--- Work task ---
Write out the listing below in its entirety, minus the pictures, without changing a word.

--- Data for this exercise ---
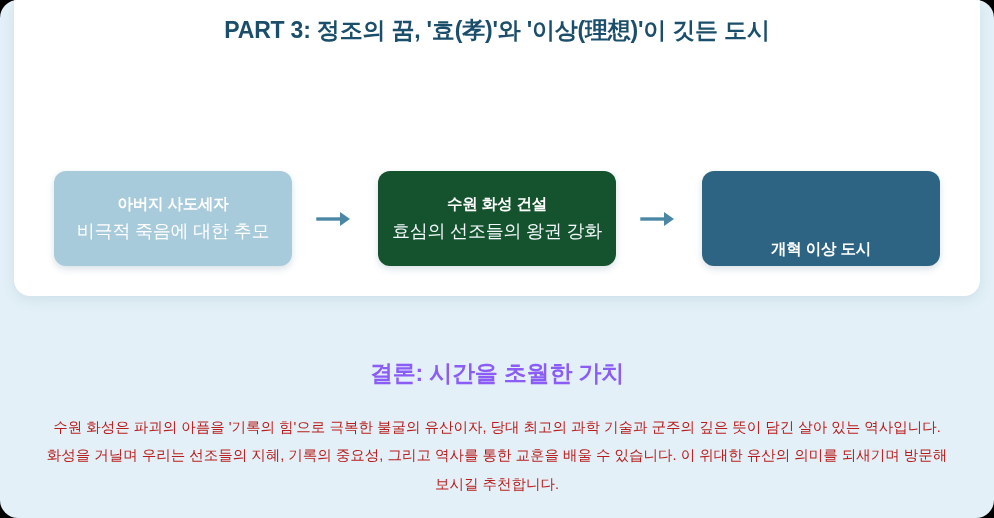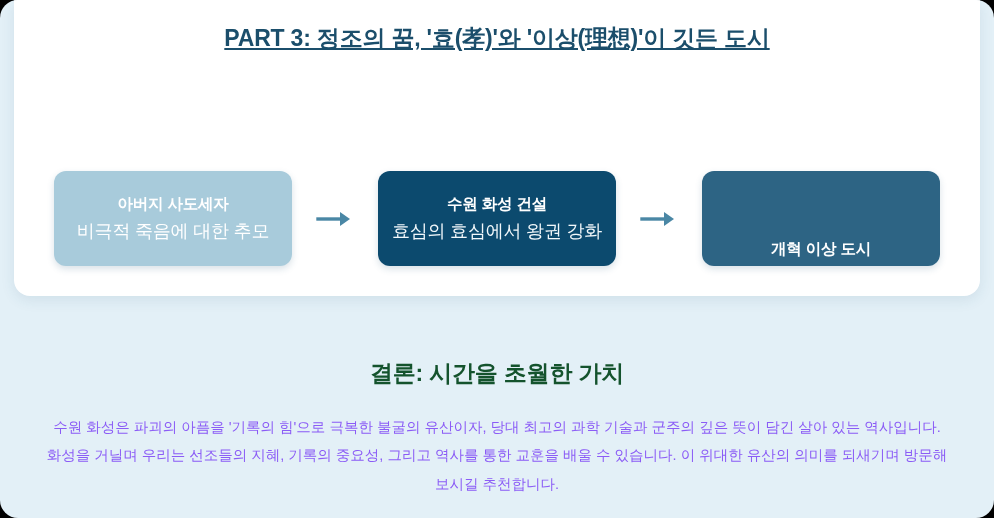--- a/index.html
+++ b/index.html
@@ -34,28 +34,27 @@
     width: 966px;
     height: 296px;
     background: #ffffff;
     border-bottom-left-radius: 16px;
     border-bottom-right-radius: 16px;
     box-shadow: 0 4px 14px rgba(40, 90, 120, 0.10);
   }
 
   .part-title {
     margin: 0;
-    padding-top: 24px;
+    padding-top: 16px;
     text-align: center;
     font-size: 23px;
     font-weight: 700;
     letter-spacing: -0.2px;
     color: #1b4e6b;
     line-height: 1.3;
-    text-decoration: underline;
   }
 
   .part-intro {
     margin: 0 auto;
     padding-top: 26px;
     width: 800px;
     text-align: center;
     font-size: 14.5px;
     line-height: 1.95;
     color: #5f7a90;
@@ -95,21 +94,21 @@
   .flow-box .fb-sub {
     font-size: 18px;
     font-weight: 400;
     color: #f2f8fb;
     line-height: 1.2;
     letter-spacing: -0.2px;
   }
 
   .flow-box.step1 { background: #a8cbdb; }
   .flow-box.step1 .fb-sub { color: #ffffff; }
-  .flow-box.step2 { background: #0c4a6e; }
+  .flow-box.step2 { background: #14532d; }
   .flow-box.step3 { background: #2d6484; justify-content: flex-end; }
 
   .flow-arrow {
     width: 70px;
     display: flex;
     align-items: center;
     justify-content: center;
   }
   .flow-arrow svg { display: block; }
 
@@ -122,32 +121,32 @@
     height: 222px;
     background: transparent;
   }
 
   .conclusion-title {
     margin: 0;
     padding-top: 62px;
     text-align: center;
     font-size: 23px;
     font-weight: 700;
-    color: #14532d;
+    color: #8b5cf6;
     letter-spacing: -0.2px;
   }
 
   .conclusion-body {
     margin: 0 auto;
     padding-top: 24px;
     width: 906px;
     text-align: center;
     font-size: 14.5px;
     line-height: 1.95;
-    color: #8b5cf6;
+    color: #b91c1c;
   }
 </style>
 </head>
 <body>
 
 <div id="page-root">
 
   <section class="part-card">
 
     <h1 class="part-title">PART 3: 정조의 꿈, '효(孝)'와 '이상(理想)'이 깃든 도시</h1>
@@ -162,21 +161,21 @@
 
       <div class="flow-arrow">
         <svg width="38" height="20" viewBox="0 0 38 20" aria-hidden="true">
           <path d="M2 10 H26" stroke="#4a87a5" stroke-width="3.4" stroke-linecap="square" fill="none"></path>
           <path d="M24 3 L34 10 L24 17 Z" fill="#4a87a5"></path>
         </svg>
       </div>
 
       <div class="flow-box step2">
         <div class="fb-title">수원 화성 건설</div>
-        <div class="fb-sub">효심의 효심에서 왕권 강화</div>
+        <div class="fb-sub">효심의 선조들의 왕권 강화</div>
       </div>
 
       <div class="flow-arrow">
         <svg width="38" height="20" viewBox="0 0 38 20" aria-hidden="true">
           <path d="M2 10 H26" stroke="#4a87a5" stroke-width="3.4" stroke-linecap="square" fill="none"></path>
           <path d="M24 3 L34 10 L24 17 Z" fill="#4a87a5"></path>
         </svg>
       </div>
 
       <div class="flow-box step3">

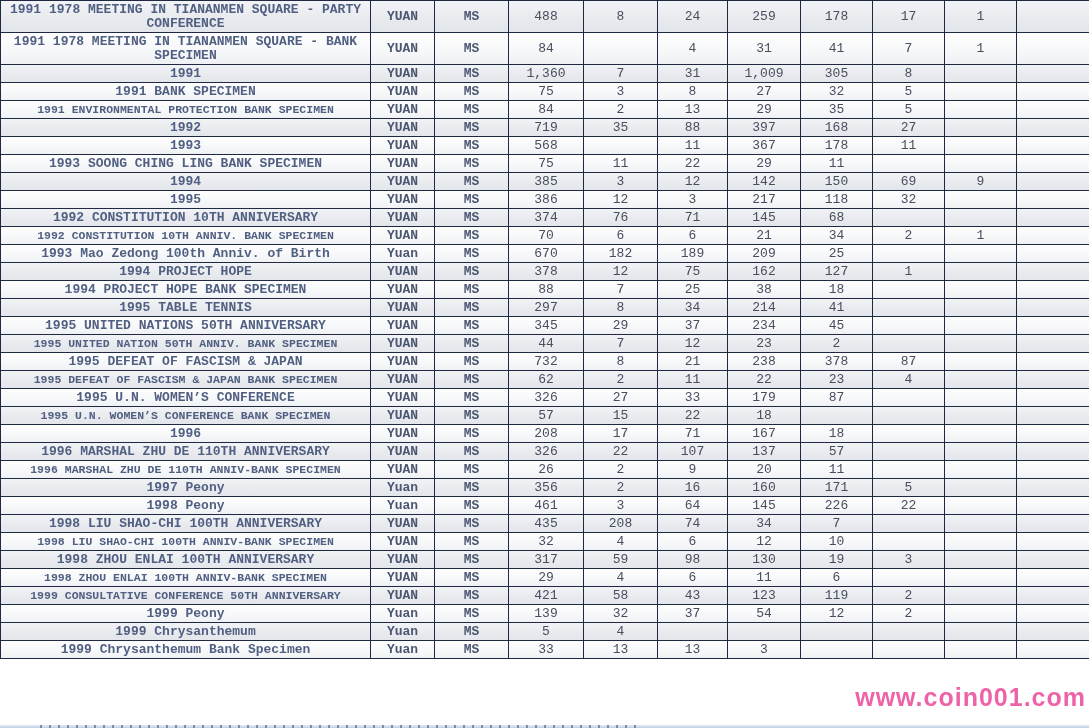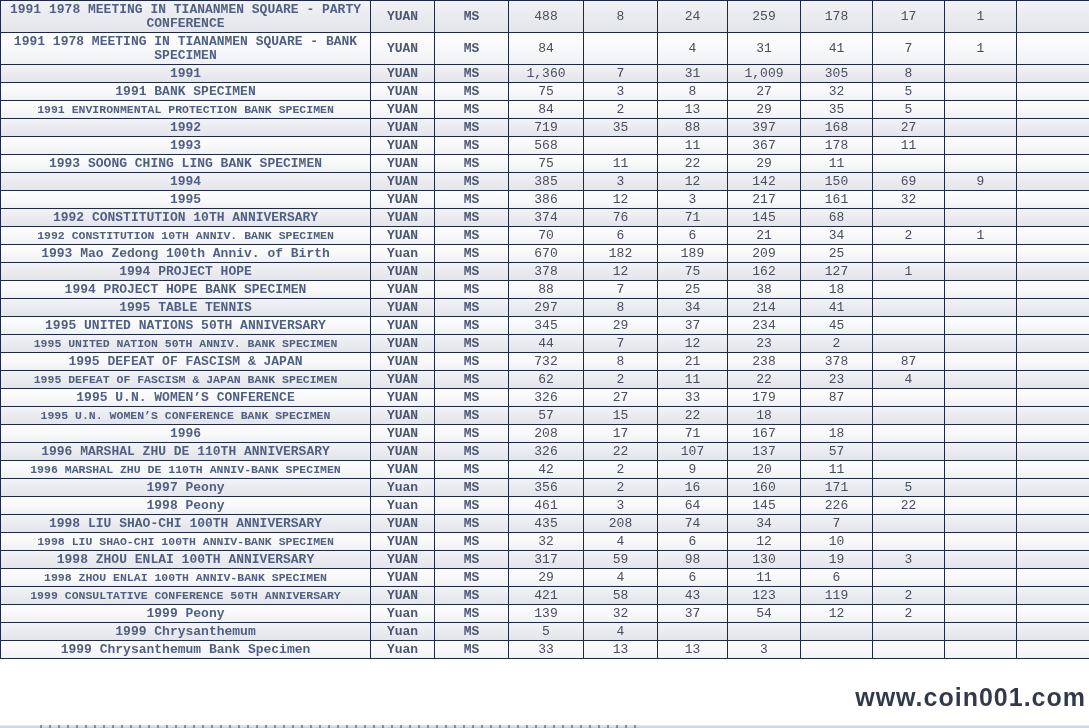--- a/index.html
+++ b/index.html
@@ -196,21 +196,21 @@
           <td class="val"></td>
         </tr>
         <tr class="white">
           <td class="desc">1995</td>
           <td class="denom">YUAN</td>
           <td class="grade">MS</td>
           <td class="val">386</td>
           <td class="val">12</td>
           <td class="val">3</td>
           <td class="val">217</td>
-          <td class="val">161</td>
+          <td class="val">118</td>
           <td class="val">32</td>
           <td class="val"></td>
           <td class="val"></td>
         </tr>
         <tr class="gray">
           <td class="desc">1992 CONSTITUTION 10TH ANNIVERSARY</td>
           <td class="denom">YUAN</td>
           <td class="grade">MS</td>
           <td class="val">374</td>
           <td class="val">76</td>
@@ -387,21 +387,21 @@
           <td class="val">137</td>
           <td class="val">57</td>
           <td class="val"></td>
           <td class="val"></td>
           <td class="val"></td>
         </tr>
         <tr class="white small">
           <td class="desc">1996 MARSHAL ZHU DE 110TH ANNIV-BANK SPECIMEN</td>
           <td class="denom">YUAN</td>
           <td class="grade">MS</td>
-          <td class="val">42</td>
+          <td class="val">26</td>
           <td class="val">2</td>
           <td class="val">9</td>
           <td class="val">20</td>
           <td class="val">11</td>
           <td class="val"></td>
           <td class="val"></td>
           <td class="val"></td>
         </tr>
         <tr class="gray">
           <td class="desc">1997 Peony</td>
@@ -533,15 +533,15 @@
           <td class="val"></td>
           <td class="val"></td>
         </tr>
       </tbody>
   </table>
 
   <div class="partial-row">
     <div class="clipped-ticks"></div>
   </div>
 
-  <div class="watermark" style="color: #0f172a;">www.coin001.com</div>
+  <div class="watermark" style="color: #ec4899;">www.coin001.com</div>
 
 </div>
 
 </body></html>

--- Result ---
--- a/index.html
+++ b/index.html
@@ -34,28 +34,27 @@
     width: 966px;
     height: 296px;
     background: #ffffff;
     border-bottom-left-radius: 16px;
     border-bottom-right-radius: 16px;
     box-shadow: 0 4px 14px rgba(40, 90, 120, 0.10);
   }
 
   .part-title {
     margin: 0;
-    padding-top: 24px;
+    padding-top: 16px;
     text-align: center;
     font-size: 23px;
     font-weight: 700;
     letter-spacing: -0.2px;
     color: #1b4e6b;
     line-height: 1.3;
-    text-decoration: underline;
   }
 
   .part-intro {
     margin: 0 auto;
     padding-top: 26px;
     width: 800px;
     text-align: center;
     font-size: 14.5px;
     line-height: 1.95;
     color: #5f7a90;
@@ -95,21 +94,21 @@
   .flow-box .fb-sub {
     font-size: 18px;
     font-weight: 400;
     color: #f2f8fb;
     line-height: 1.2;
     letter-spacing: -0.2px;
   }
 
   .flow-box.step1 { background: #a8cbdb; }
   .flow-box.step1 .fb-sub { color: #ffffff; }
-  .flow-box.step2 { background: #0c4a6e; }
+  .flow-box.step2 { background: #14532d; }
   .flow-box.step3 { background: #2d6484; justify-content: flex-end; }
 
   .flow-arrow {
     width: 70px;
     display: flex;
     align-items: center;
     justify-content: center;
   }
   .flow-arrow svg { display: block; }
 
@@ -122,32 +121,32 @@
     height: 222px;
     background: transparent;
   }
 
   .conclusion-title {
     margin: 0;
     padding-top: 62px;
     text-align: center;
     font-size: 23px;
     font-weight: 700;
-    color: #14532d;
+    color: #8b5cf6;
     letter-spacing: -0.2px;
   }
 
   .conclusion-body {
     margin: 0 auto;
     padding-top: 24px;
     width: 906px;
     text-align: center;
     font-size: 14.5px;
     line-height: 1.95;
-    color: #8b5cf6;
+    color: #b91c1c;
   }
 </style>
 </head>
 <body>
 
 <div id="page-root">
 
   <section class="part-card">
 
     <h1 class="part-title">PART 3: 정조의 꿈, '효(孝)'와 '이상(理想)'이 깃든 도시</h1>
@@ -162,21 +161,21 @@
 
       <div class="flow-arrow">
         <svg width="38" height="20" viewBox="0 0 38 20" aria-hidden="true">
           <path d="M2 10 H26" stroke="#4a87a5" stroke-width="3.4" stroke-linecap="square" fill="none"></path>
           <path d="M24 3 L34 10 L24 17 Z" fill="#4a87a5"></path>
         </svg>
       </div>
 
       <div class="flow-box step2">
         <div class="fb-title">수원 화성 건설</div>
-        <div class="fb-sub">효심의 효심에서 왕권 강화</div>
+        <div class="fb-sub">효심의 선조들의 왕권 강화</div>
       </div>
 
       <div class="flow-arrow">
         <svg width="38" height="20" viewBox="0 0 38 20" aria-hidden="true">
           <path d="M2 10 H26" stroke="#4a87a5" stroke-width="3.4" stroke-linecap="square" fill="none"></path>
           <path d="M24 3 L34 10 L24 17 Z" fill="#4a87a5"></path>
         </svg>
       </div>
 
       <div class="flow-box step3">

--- a/index.html
+++ b/index.html
@@ -196,21 +196,21 @@
           <td class="val"></td>
         </tr>
         <tr class="white">
           <td class="desc">1995</td>
           <td class="denom">YUAN</td>
           <td class="grade">MS</td>
           <td class="val">386</td>
           <td class="val">12</td>
           <td class="val">3</td>
           <td class="val">217</td>
-          <td class="val">161</td>
+          <td class="val">118</td>
           <td class="val">32</td>
           <td class="val"></td>
           <td class="val"></td>
         </tr>
         <tr class="gray">
           <td class="desc">1992 CONSTITUTION 10TH ANNIVERSARY</td>
           <td class="denom">YUAN</td>
           <td class="grade">MS</td>
           <td class="val">374</td>
           <td class="val">76</td>
@@ -387,21 +387,21 @@
           <td class="val">137</td>
           <td class="val">57</td>
           <td class="val"></td>
           <td class="val"></td>
           <td class="val"></td>
         </tr>
         <tr class="white small">
           <td class="desc">1996 MARSHAL ZHU DE 110TH ANNIV-BANK SPECIMEN</td>
           <td class="denom">YUAN</td>
           <td class="grade">MS</td>
-          <td class="val">42</td>
+          <td class="val">26</td>
           <td class="val">2</td>
           <td class="val">9</td>
           <td class="val">20</td>
           <td class="val">11</td>
           <td class="val"></td>
           <td class="val"></td>
           <td class="val"></td>
         </tr>
         <tr class="gray">
           <td class="desc">1997 Peony</td>
@@ -533,15 +533,15 @@
           <td class="val"></td>
           <td class="val"></td>
         </tr>
       </tbody>
   </table>
 
   <div class="partial-row">
     <div class="clipped-ticks"></div>
   </div>
 
-  <div class="watermark" style="color: #0f172a;">www.coin001.com</div>
+  <div class="watermark" style="color: #ec4899;">www.coin001.com</div>
 
 </div>
 
 </body></html>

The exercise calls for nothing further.